Hadar Morag
Avec Why Hast Thou Forsaken Me en ligne de fuite, Hadar Morag construit un cinéma où la violence n'a jamais besoin de se déclarer frontalement pour être partout. Ce qui l'intéresse, ce sont les zones d'incubation : les institutions, les familles, les espaces domestiques ou professionnels où quelque chose d'inacceptable circule déjà, sans trouver immédiatement sa forme visible. Cette attention à la tension latente fait d'elle une cinéaste essentielle du malaise moral contemporain. Le trouble, chez Morag, ne tombe pas sur le monde. Il est sécrété par ses structures.

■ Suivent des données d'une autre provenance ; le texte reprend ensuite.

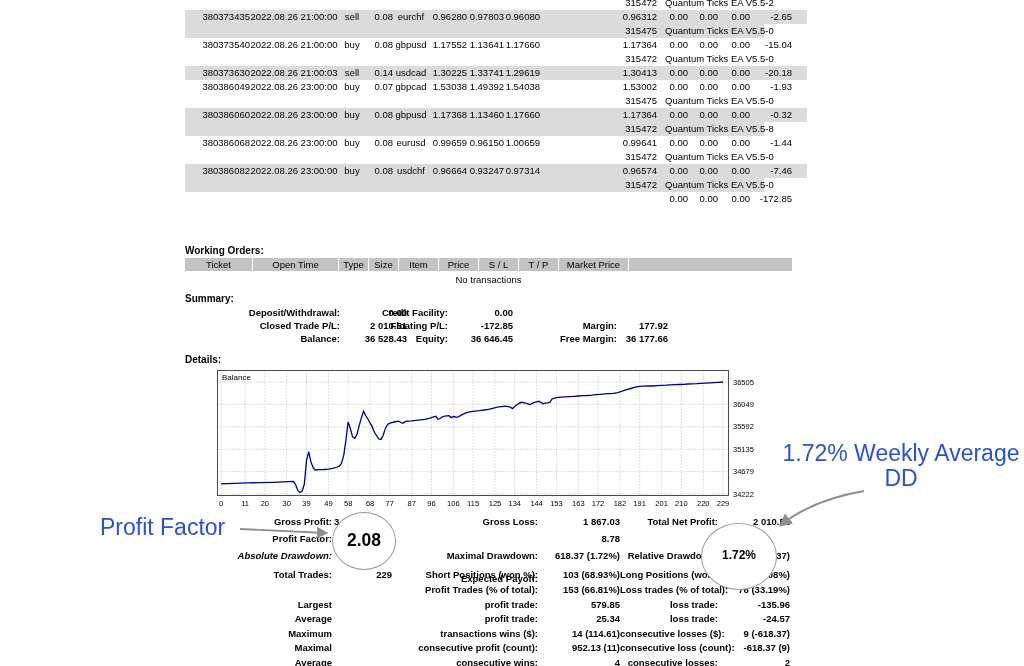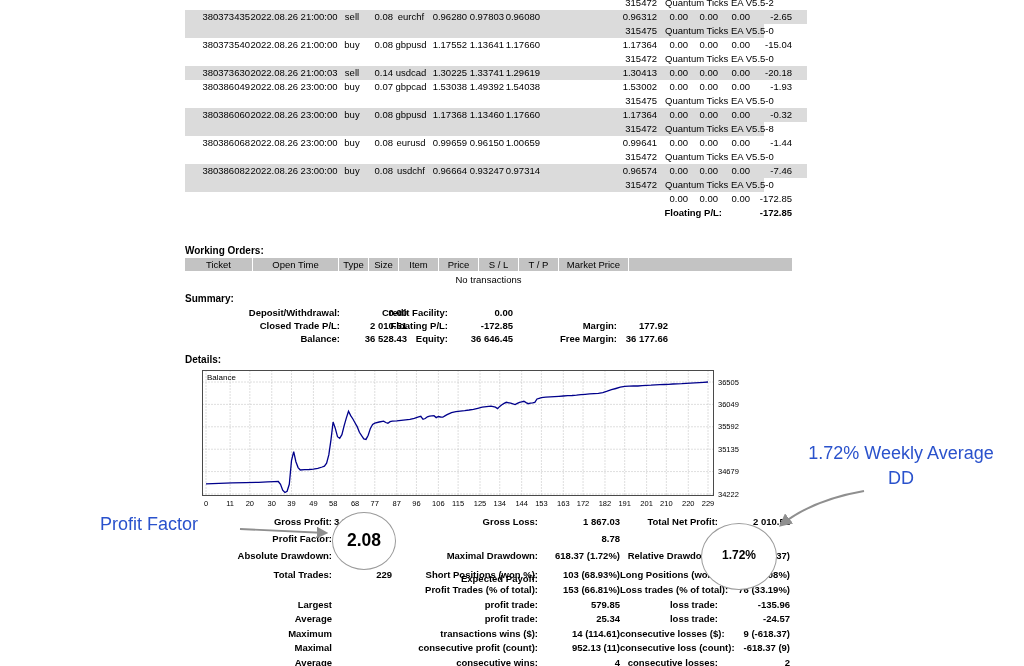--- a/index.html
+++ b/index.html
@@ -14,27 +14,27 @@
   .r{text-align:right;} .c{text-align:center;} .l{text-align:left;}
   .b{font-weight:bold;}
   .sect-title{position:absolute;left:185px;font-size:10px;font-weight:bold;}
   
   #wo-header{position:absolute;left:185px;top:258px;height:13px;white-space:nowrap;}
   .wo-cell{display:inline-block;height:13px;line-height:13px;background:#c3c3c3;text-align:center;
     font-size:9.5px;margin-right:1px;vertical-align:top;}
   .small-line{position:absolute;font-size:9.5px;line-height:13px;white-space:nowrap;}
   .stat{position:absolute;font-size:9.5px;font-weight:bold;line-height:13px;white-space:nowrap;}
   
-  #chart-holder{position:absolute;left:202px;top:366px;width:600px;height:146px;}
+  #chart-holder{position:absolute;left:217px;top:366px;width:600px;height:146px;}
   
   .anno-circle{position:absolute;background:#fff;border-radius:50%;z-index:30;text-align:center;
     font-weight:bold;font-family:"Liberation Sans",sans-serif;}
   #circle1{left:332px;top:512px;width:62px;height:56px;font-size:17.5px;line-height:54px;}
   #circle2{left:701px;top:523px;width:74px;height:65px;font-size:12px;line-height:62px;}
-  .anno-blue{position:absolute;z-index:40;font-size:18px;font-weight:normal;
+  .anno-blue{position:absolute;z-index:40;font-size:23px;font-weight:normal;
     font-family:"Liberation Sans",sans-serif;white-space:nowrap;}
   #pf-label{left:100px;top:514px;}
   #dd-label{left:778px;top:441px;width:246px;text-align:center;line-height:25px;white-space:normal;}
   #arrows{position:absolute;left:0;top:0;z-index:45;pointer-events:none;}
 </style>
 </head>
 <body>
 
 <div id="page">
 
@@ -47,21 +47,20 @@
       <div class="trow shade"><span class="cell r" style="width: 65px;">380373630</span><span class="cell c" style="width: 88px;">2022.08.26 21:00:03</span><span class="cell c" style="width: 28px;">sell</span><span class="cell r" style="width: 27px;">0.14</span><span class="cell c" style="width: 36px;">usdcad</span><span class="cell r" style="width: 38px;">1.30225</span><span class="cell r" style="width: 37px;">1.33741</span><span class="cell r" style="width: 36px;">1.29619</span><span class="cell r" style="width: 117px;">1.30413</span><span class="cell r" style="width: 31px;">0.00</span><span class="cell r" style="width: 30px;">0.00</span><span class="cell r" style="width: 32px;">0.00</span><span class="cell r" style="width: 42px;">-20.18</span></div>
       <div class="trow"><span class="cell r" style="width: 65px;">380386049</span><span class="cell c" style="width: 88px;">2022.08.26 23:00:00</span><span class="cell c" style="width: 28px;">buy</span><span class="cell r" style="width: 27px;">0.07</span><span class="cell c" style="width: 36px;">gbpcad</span><span class="cell r" style="width: 38px;">1.53038</span><span class="cell r" style="width: 37px;">1.49392</span><span class="cell r" style="width: 36px;">1.54038</span><span class="cell r" style="width: 117px;">1.53002</span><span class="cell r" style="width: 31px;">0.00</span><span class="cell r" style="width: 30px;">0.00</span><span class="cell r" style="width: 32px;">0.00</span><span class="cell r" style="width: 42px;">-1.93</span></div>
       <div class="trow"><span class="cell" style="width: 355px;"></span><span class="cell r" style="width: 117px;">315475</span><span class="cell l" style="width: 99px; padding-left: 8px;">Quantum Ticks EA V5.5-0</span></div>
       <div class="trow shade"><span class="cell r" style="width: 65px;">380386060</span><span class="cell c" style="width: 88px;">2022.08.26 23:00:00</span><span class="cell c" style="width: 28px;">buy</span><span class="cell r" style="width: 27px;">0.08</span><span class="cell c" style="width: 36px;">gbpusd</span><span class="cell r" style="width: 38px;">1.17368</span><span class="cell r" style="width: 37px;">1.13460</span><span class="cell r" style="width: 36px;">1.17660</span><span class="cell r" style="width: 117px;">1.17364</span><span class="cell r" style="width: 31px;">0.00</span><span class="cell r" style="width: 30px;">0.00</span><span class="cell r" style="width: 32px;">0.00</span><span class="cell r" style="width: 42px;">-0.32</span></div>
       <div class="trow"><span class="cell shade" style="width: 355px;"></span><span class="cell r shade" style="width: 117px;">315472</span><span class="cell l shade" style="width: 99px; padding-left: 8px;">Quantum Ticks EA V5.5-8</span></div>
       <div class="trow"><span class="cell r" style="width: 65px;">380386068</span><span class="cell c" style="width: 88px;">2022.08.26 23:00:00</span><span class="cell c" style="width: 28px;">buy</span><span class="cell r" style="width: 27px;">0.08</span><span class="cell c" style="width: 36px;">eurusd</span><span class="cell r" style="width: 38px;">0.99659</span><span class="cell r" style="width: 37px;">0.96150</span><span class="cell r" style="width: 36px;">1.00659</span><span class="cell r" style="width: 117px;">0.99641</span><span class="cell r" style="width: 31px;">0.00</span><span class="cell r" style="width: 30px;">0.00</span><span class="cell r" style="width: 32px;">0.00</span><span class="cell r" style="width: 42px;">-1.44</span></div>
       <div class="trow"><span class="cell" style="width: 355px;"></span><span class="cell r" style="width: 117px;">315472</span><span class="cell l" style="width: 99px; padding-left: 8px;">Quantum Ticks EA V5.5-0</span></div>
       <div class="trow shade"><span class="cell r" style="width: 65px;">380386082</span><span class="cell c" style="width: 88px;">2022.08.26 23:00:00</span><span class="cell c" style="width: 28px;">buy</span><span class="cell r" style="width: 27px;">0.08</span><span class="cell c" style="width: 36px;">usdchf</span><span class="cell r" style="width: 38px;">0.96664</span><span class="cell r" style="width: 37px;">0.93247</span><span class="cell r" style="width: 36px;">0.97314</span><span class="cell r" style="width: 117px;">0.96574</span><span class="cell r" style="width: 31px;">0.00</span><span class="cell r" style="width: 30px;">0.00</span><span class="cell r" style="width: 32px;">0.00</span><span class="cell r" style="width: 42px;">-7.46</span></div>
       <div class="trow"><span class="cell shade" style="width: 355px;"></span><span class="cell r shade" style="width: 117px;">315472</span><span class="cell l shade" style="width: 99px; padding-left: 8px;">Quantum Ticks EA V5.5-0</span></div>
       <div class="trow"><span class="cell" style="width: 472px;"></span><span class="cell r" style="width: 31px;">0.00</span><span class="cell r" style="width: 30px;">0.00</span><span class="cell r" style="width: 32px;">0.00</span><span class="cell r" style="width: 42px;">-172.85</span></div>
-      <div class="trow"><span class="cell" style="width: 472px;"></span><span class="cell r b" style="width: 65px;">Floating P/L:</span><span class="cell r b" style="width: 70px;">-172.85</span></div>
     </div>
 
   <div class="sect-title" style="top:245px;">Working Orders:</div>
   <div id="wo-header"><span class="wo-cell" style="width: 67px;">Ticket</span><span class="wo-cell" style="width: 85px;">Open Time</span><span class="wo-cell" style="width: 29px;">Type</span><span class="wo-cell" style="width: 29px;">Size</span><span class="wo-cell" style="width: 39px;">Item</span><span class="wo-cell" style="width: 39px;">Price</span><span class="wo-cell" style="width: 39px;">S / L</span><span class="wo-cell" style="width: 39px;">T / P</span><span class="wo-cell" style="width: 69px;">Market Price</span><span class="wo-cell" style="width: 163px;"></span></div>
   <div class="small-line" style="left:185px;top:273px;width:607px;text-align:center;">No transactions</div>
 
   <div class="sect-title" style="top:293px;">Summary:</div>
   <div id="summary-rows">
       <div class="stat r" style="left: 185px; top: 306px; width: 155px;">Deposit/Withdrawal:</div>
       <div class="stat r" style="left: 342px; top: 306px; width: 65px;">0.00</div>
@@ -154,21 +153,21 @@
       <div class="stat r" style="left: 185px; top: 515px; width: 147px;">Gross Profit:</div>
       <div class="stat l" style="left: 334px; top: 515px; width: 58px;">3 877.54</div>
       <div class="stat r" style="left: 392px; top: 515px; width: 146px;">Gross Loss:</div>
       <div class="stat r" style="left: 540px; top: 515px; width: 80px;">1 867.03</div>
       <div class="stat r" style="left: 620px; top: 515px; width: 98px;">Total Net Profit:</div>
       <div class="stat r" style="left: 718px; top: 515px; width: 72px;">2 010.51</div>
       <div class="stat r" style="left: 185px; top: 532px; width: 147px;">Profit Factor:</div>
       <div class="stat r" style="left: 334px; top: 532px; width: 58px;">2.08</div>
       <div class="stat r" style="left: 392px; top: 532px; width: 146px; margin-top: 40px;">Expected Payoff:</div>
       <div class="stat r" style="left: 540px; top: 532px; width: 80px;">8.78</div>
-      <div class="stat r" style="left: 185px; top: 549px; width: 147px;">Absolute Drawdown:</div>
+      <div class="stat r" style="left: 185px; top: 549px; width: 147px; font-style: italic;">Absolute Drawdown:</div>
       <div class="stat r" style="left: 392px; top: 549px; width: 146px;">Maximal Drawdown:</div>
       <div class="stat r" style="left: 540px; top: 549px; width: 80px;">618.37 (1.72%)</div>
       <div class="stat r" style="left: 620px; top: 549px; width: 98px;">Relative Drawdown:</div>
       <div class="stat r" style="left: 718px; top: 549px; width: 72px;">1.72% (618.37)</div>
       <div class="stat r" style="left: 185px; top: 568px; width: 147px;">Total Trades:</div>
       <div class="stat r" style="left: 334px; top: 568px; width: 58px;">229</div>
       <div class="stat r" style="left: 392px; top: 568px; width: 146px;">Short Positions (won %):</div>
       <div class="stat r" style="left: 540px; top: 568px; width: 80px;">103 (68.93%)</div>
       <div class="stat r" style="left: 620px; top: 568px; width: 98px;">Long Positions (won %):</div>
       <div class="stat r" style="left: 718px; top: 568px; width: 72px;">126 (65.08%)</div>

La dimension israélienne de ce travail n'est pas anecdotique. Le cinéma israélien récent a souvent exploré les effets de la pression collective sur les corps et les consciences, mais Morag le fait avec une sécheresse singulière. Elle ne dramatise pas plus qu'il ne faut. Elle retire même beaucoup. Les gestes deviennent plus éloquents que les discours, les cadres plus accusateurs que les révélations. On a le sentiment d'un monde où la norme elle-même est devenue suspecte, où les hiérarchies censées protéger les individus produisent en réalité leur vulnérabilité.
Ce qui impressionne, c'est la rigueur de sa mise en scène. Hadar Morag ne fabrique pas une atmosphère vague de gravité. Elle compose précisément des situations où la perception du spectateur est mise au travail. À quel moment une autorité bienveillante se transforme-t-elle en emprise ? À quel moment la retenue devient-elle complicité ? À quel moment un espace supposé sûr révèle-t-il sa violence interne ? Ses films n'apportent pas des réponses confortables. Ils obligent à habiter la question, ce qui est beaucoup plus dérangeant.
On peut parler de thriller psychologique à son propos, mais seulement si l'on entend par là un cinéma de la pression diffuse, pas un simple catalogue de retournements. Morag ne cherche pas le twist comme récompense. Elle préfère laisser apparaître la manière dont une situation se ferme sur les personnages. Le piège n'est pas toujours spectaculaire. Il peut être administratif, affectif, verbal. C'est cette banalité des formes de contrôle qui donne à son cinéma une portée si forte. Le pouvoir y a rarement le visage du monstre. Il a celui de la procédure, de la retenue, de l'habitude.
Dans les années 2010, beaucoup de films d'auteur ont voulu capter l'angoisse du présent en la recouvrant de métaphores insistantes. Morag emprunte une voie plus stricte. Elle n'a pas besoin de surcharger les signes. Elle fait confiance à la disposition d'un corps dans le cadre, à la circulation de la parole, à la violence sourde des institutions. Ce choix donne à ses œuvres une densité presque clinique, mais sans froideur. Au contraire, la souffrance y est d'autant plus sensible qu'elle n'est jamais exploitée comme spectacle.
Sa place sur CaSTV est donc pleinement justifiée. Hadar Morag rappelle que le cinéma du trouble peut naître d'un regard extrêmement lucide sur les structures du quotidien. Il n'est pas nécessaire de convoquer l'irréel pour produire l'effroi. Il suffit parfois de montrer avec assez de précision comment une société administre ses silences, comment elle éduque ses peurs, comment elle apprend aux individus à douter de ce qu'ils perçoivent. Ce cinéma-là reste longtemps sous la peau. Non parce qu'il cherche à choquer, mais parce qu'il nomme à sa manière une vérité plus difficile : certaines violences durables prospèrent dans la lumière même des systèmes qui prétendent les empêcher.